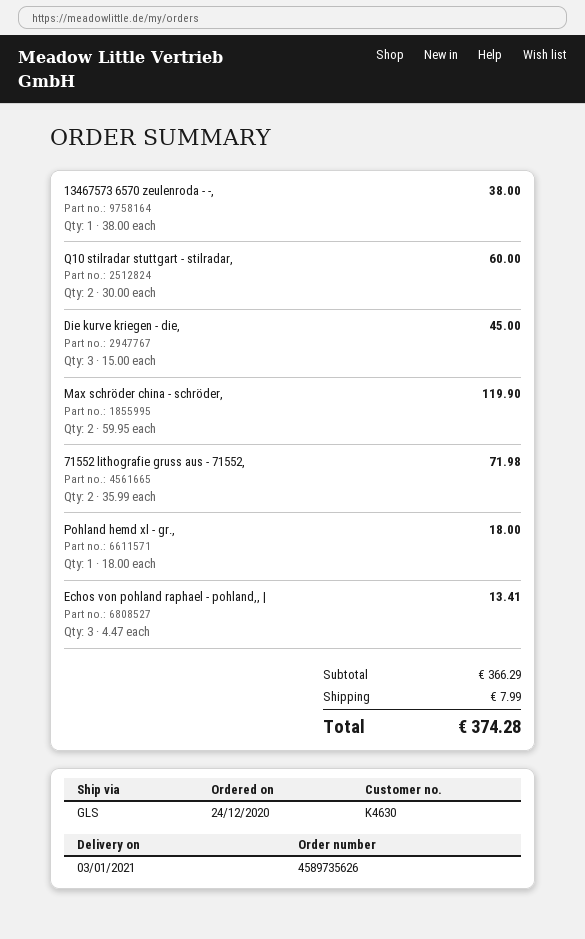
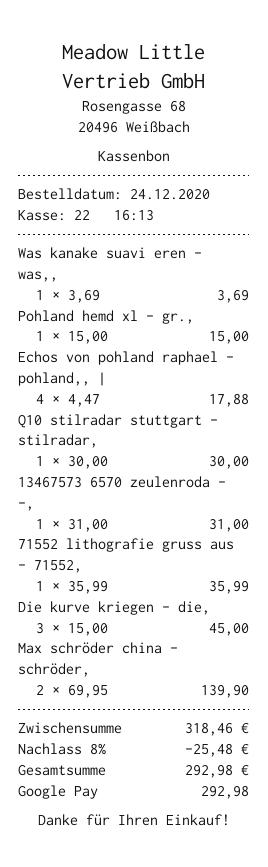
13467573 6570 zeulenroda - -,: 1 x 38.00 = 38.00 -> 1 x 31.00 = 31.00
Q10 stilradar stuttgart - stilradar,: 2 x 30.00 = 60.00 -> 1 x 30.00 = 30.00
Max schröder china - schröder,: 2 x 59.95 = 119.90 -> 2 x 69.95 = 139.90
71552 lithografie gruss aus - 71552,: 2 x 35.99 = 71.98 -> 1 x 35.99 = 35.99
Pohland hemd xl - gr.,: 1 x 18.00 = 18.00 -> 1 x 15.00 = 15.00
Echos von pohland raphael - pohland,, |: 3 x 4.47 = 13.41 -> 4 x 4.47 = 17.88
Was kanake suavi eren - was,,: none -> 1 x 3.69 = 3.69
subtotal: 366.29 -> 318.46
discount: none -> 8% = 25.48
shipping: 7.99 -> none
total: 374.28 -> 292.98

What is being asked: Every line of the listing that includes "none" must be shown.

Exercise solution:
Was kanake suavi eren - was,,: none -> 1 x 3.69 = 3.69
discount: none -> 8% = 25.48
shipping: 7.99 -> none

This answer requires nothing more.